CLACK. I jumped the first time, and he asked if it had hurt, and I said no, I
was just startled. I tried very hard not to jump again--he warned me each time
he was going to press the plunger, and I tried not to breathe. Bob kept saying
"Don't look," not that I had any intention of looking. I just squeezed his hand,
and kept my eyes shut, and waited for the next CLACK.
He took three or four samples, maybe five; I can't remember, then he said he was
finished and that he would have the results tomorrow if we would like to come back
in and talk to him. He said that we could also phone, but we decided we'd like
to hear the news face-to-face. I heard Bob telling someone on the phone later
that at least if the news was bad and either of us fainted, we'd already be in
a hospital . . .
They cleaned me up and pressed a gauze pad to my chest--that probably hurt as
much as anything, whoever was doing it was really leaning into me--then the
technician asked me to sit up and said he was going to wrap me with an Ace
bandage. He had me put my hands above my head while he wound the bandage
around me several times, pressing the gauze pad into my chest. Bob helped.
I felt like a mummy, and walked like one, too, I think. I could hardly breathe,
but I knew it was necessary to keep pressure on it so it didn't bleed too
much. I hobbled out to the curb and Bob left me there while he went to get the
car and brought it around, then he took me home and installed me on the couch
while he went out to start watering the sod and, later, went out to pick up his
computer which had gone in for repair (and which came back worse off than it
had been before--he's already unhooked it and put it back in the van to return
tomorrow), and to pick up sandwiches for dinner.

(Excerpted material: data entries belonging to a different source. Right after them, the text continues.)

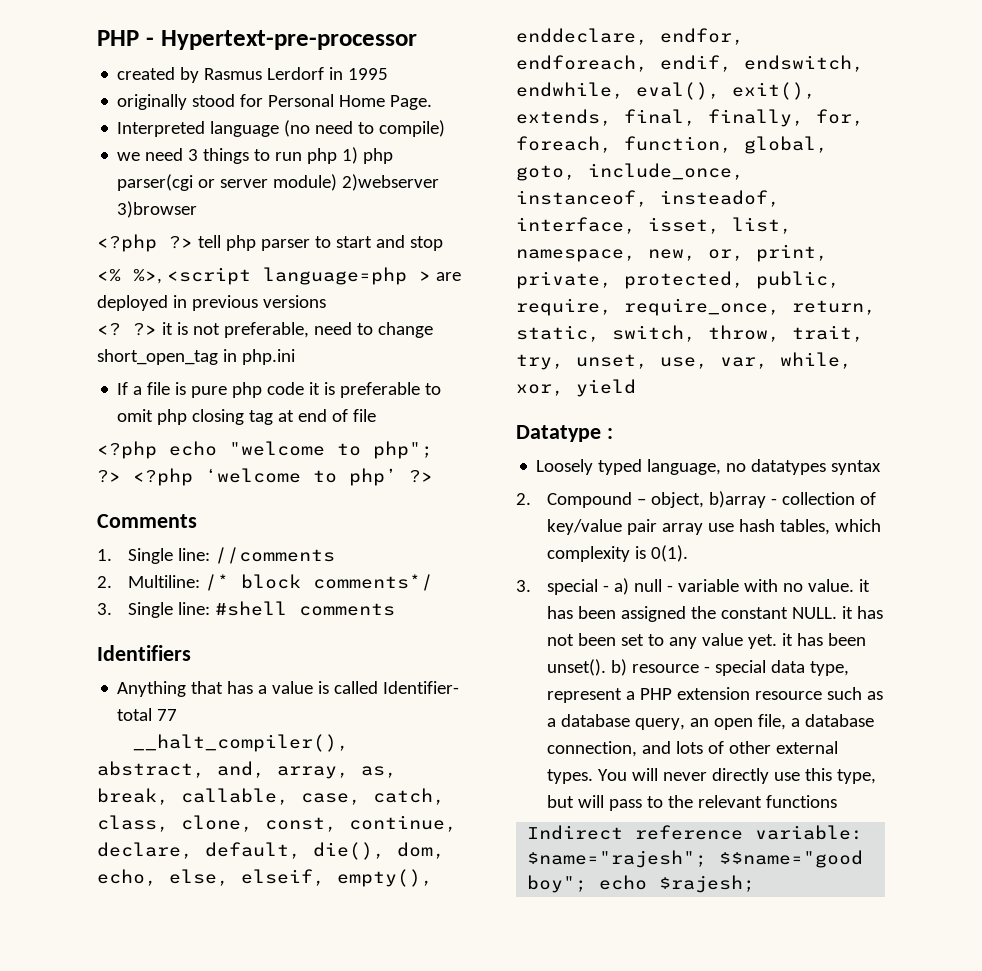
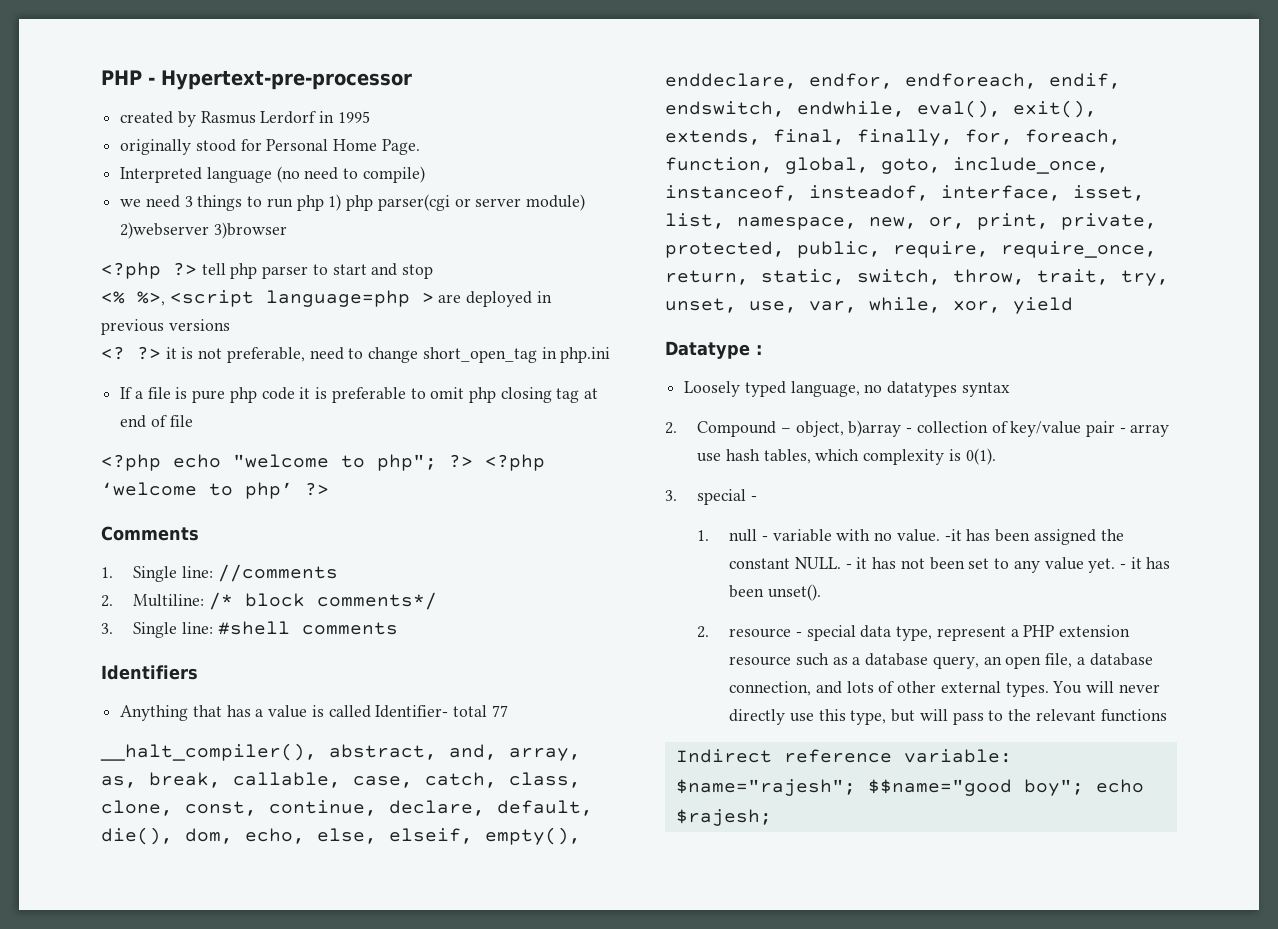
- 2. Compound – object, b)array - collection of key/value pair array use hash tables, which complexity is 0(1).
+ 2. Compound – object, b)array - collection of key/value pair - array use hash tables, which complexity is 0(1).
- 3. special - a) null - variable with no value. it has been assigned the constant NULL. it has not been set to any value yet. it has been unset(). b) resource - special data type, represent a PHP extension resource such as a database query, an open file, a database connection, and lots of other external types.
+ 3. special -
+ 1. null - variable with no value. -it has been assigned the constant NULL. - it has not been set to any value yet. - it has been unset().
+ 2. resource - special data type, represent a PHP extension resource such as a database query, an open file, a database connection, and lots of other external types.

I'm learning all kinds of things throughout this debacle, a couple of which
occurred to me today. I was lying there on the table, breasts exposed, and
it didn't feel weird at all. It isn't sexual, it's just like another part of
your body when you're in that kind of situation. If I pulled the hospital
gown over me, it wasn't because of any feeling of modesty on my part, but a
wish not to offend anyone else who might walk in.

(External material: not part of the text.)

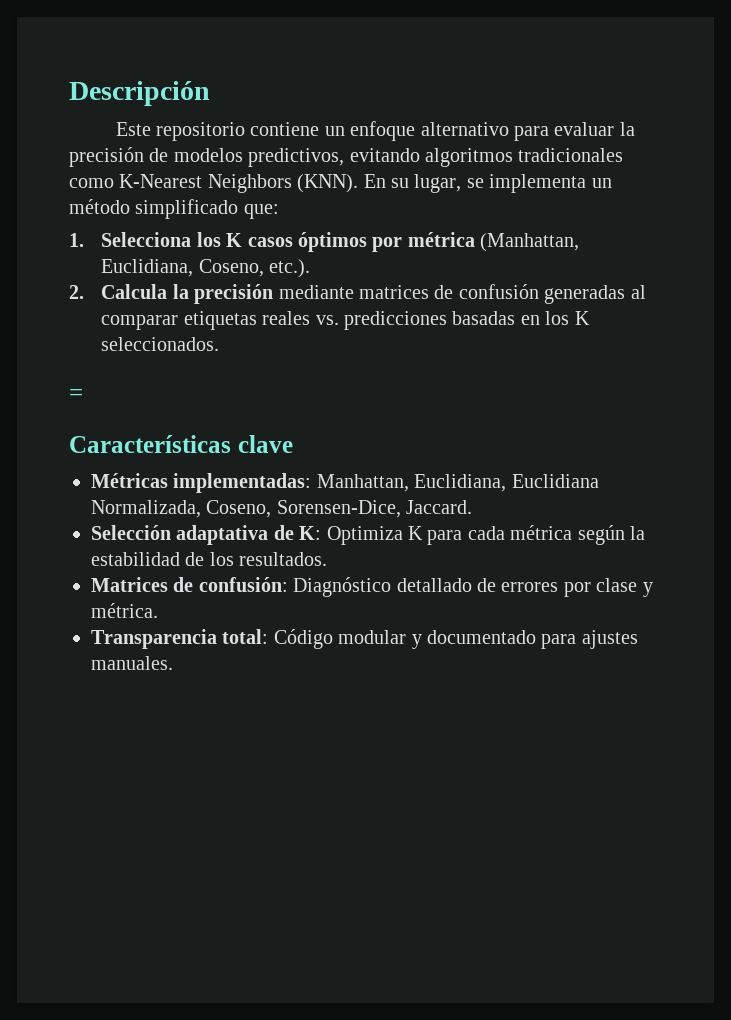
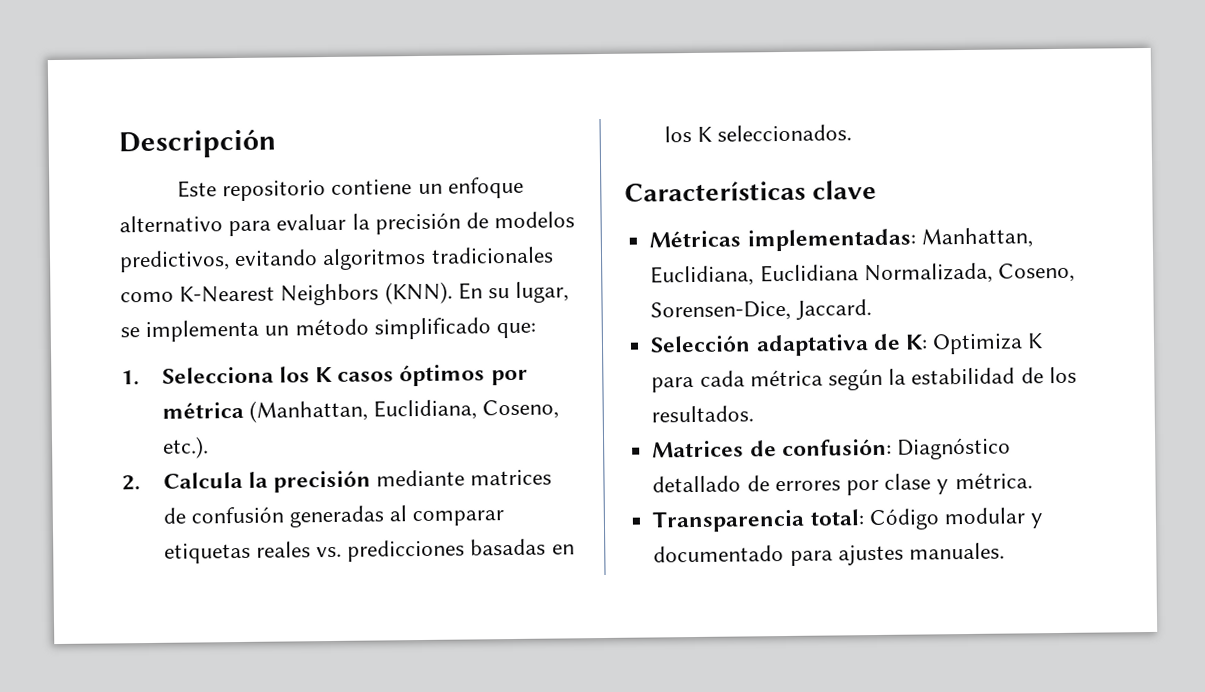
- =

And then, going along with that, the feeling of helplessness and powerlessness--lying
there at the mercy of the medical personnel and the system, having to trust that
they know what they're doing and that they know best for you, while also trying to
keep your wits about you and remember everything they say and do. Having Bob with
me helped with that, of course--I could zone out a little and trust that he would
remember anything important.
Another interesting thing is that when your body betrays you, and something happens
over which you have no control, it seems that you move inward, that outside things
have less importance and significance, and you concentrate all your energies on
getting well. I was thinking about that as I was standing on the sidewalk waiting
for Bob to come back and get me. With my chest bandaged uncomfortably tight and
my breast tissue pushed up under my chin, I'm sure I looked sight (although I did,
of course, have a big t-shirt on and I'm sure I looked okay to the casual
observer), but it didn't really matter.
The important thing was simply putting one foot in front of the other and getting
where I was going. Which is, I suppose, what this whole thing has been about.